Structures for the T and R forms of dimeric chorismate mutase indicate a very simple allosteric mechanism for activation by tryptophan and inhibition by tyrosine. These allosteric effectors bind at the same allosteric sites some 20 Å and 30 Å away from the active sites of the dimer.

Activation by tryptophan is caused by its second ring which pushes apart the allosteric domain of one monomer, A, from the long helix of the other monomer, B. This helix connects to the active site of the other monomer, thus loosening the structure allowing binding residues to converge onto the substrate.

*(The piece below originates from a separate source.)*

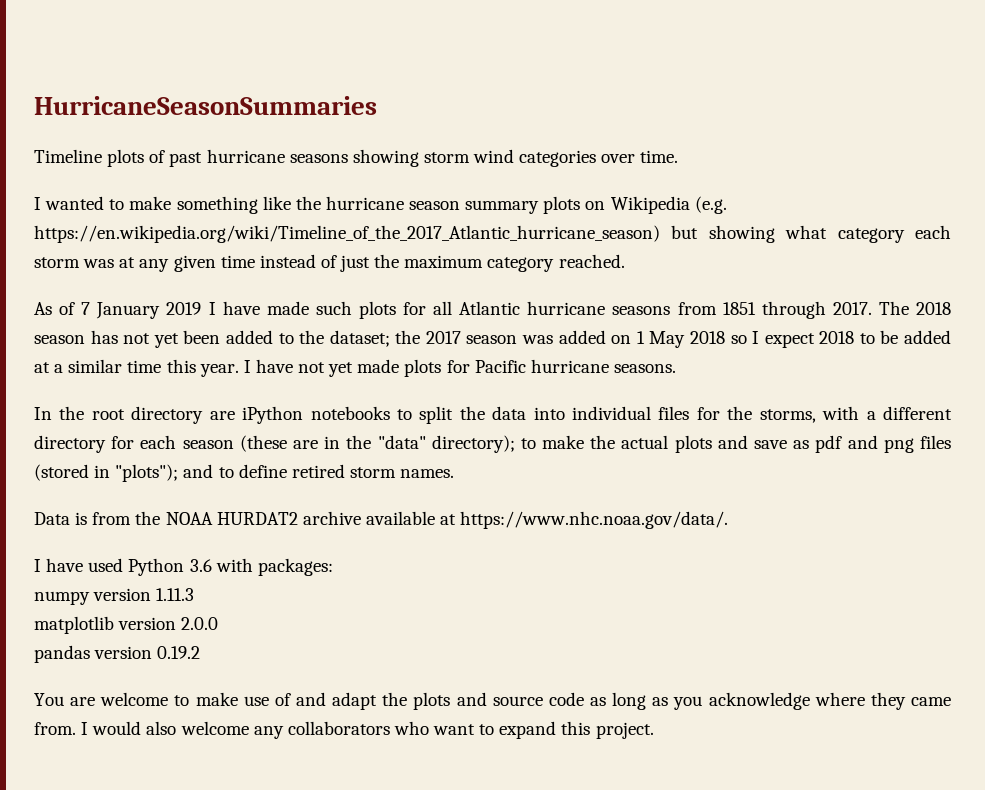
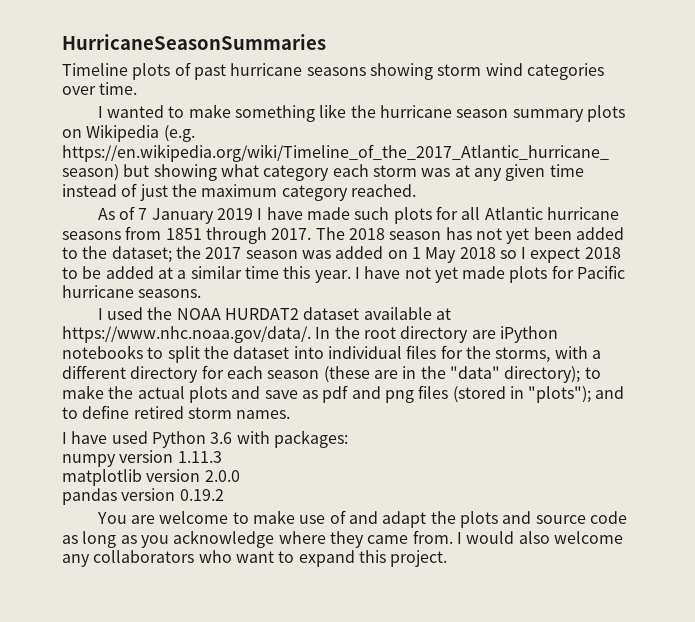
- In the root directory are iPython notebooks to split the data into individual files for the storms, with a different directory for each season (these are in the "data" directory); to make the actual plots and save as pdf and png files (stored in "plots"); and to define retired storm names.
+ I used the NOAA HURDAT2 dataset available at https://www.nhc.noaa.gov/data/. In the root directory are iPython notebooks to split the dataset into individual files for the storms, with a different directory for each season (these are in the "data" directory); to make the actual plots and save as pdf and png files (stored in "plots"); and to define retired storm names.
- Data is from the NOAA HURDAT2 archive available at https://www.nhc.noaa.gov/data/.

Inhibition by tyrosine, which tightens the enzyme, is promoted by its smalleraromatic ring, and especially by hydrogen bonds between its OH group and ThrB145 (of helix H8, chain B) and Arg A76 (of helix H5, chain A). Phenylalaninedoes not form these two hydrogen bonds and is not an effector.

Catalysis involves a hydrogen bond, or proton donation, to the oxygen of the enolpyruvate part of the substrate, a new mechanism unlike that in other chorismate mutases.

Reference:

N. Sträter, K. Håkansson, G. Schnappauf, G. Braus and W. N.Lipscomb, Proc. Natl. Acad. Sci. USA 93, 3330 (1996).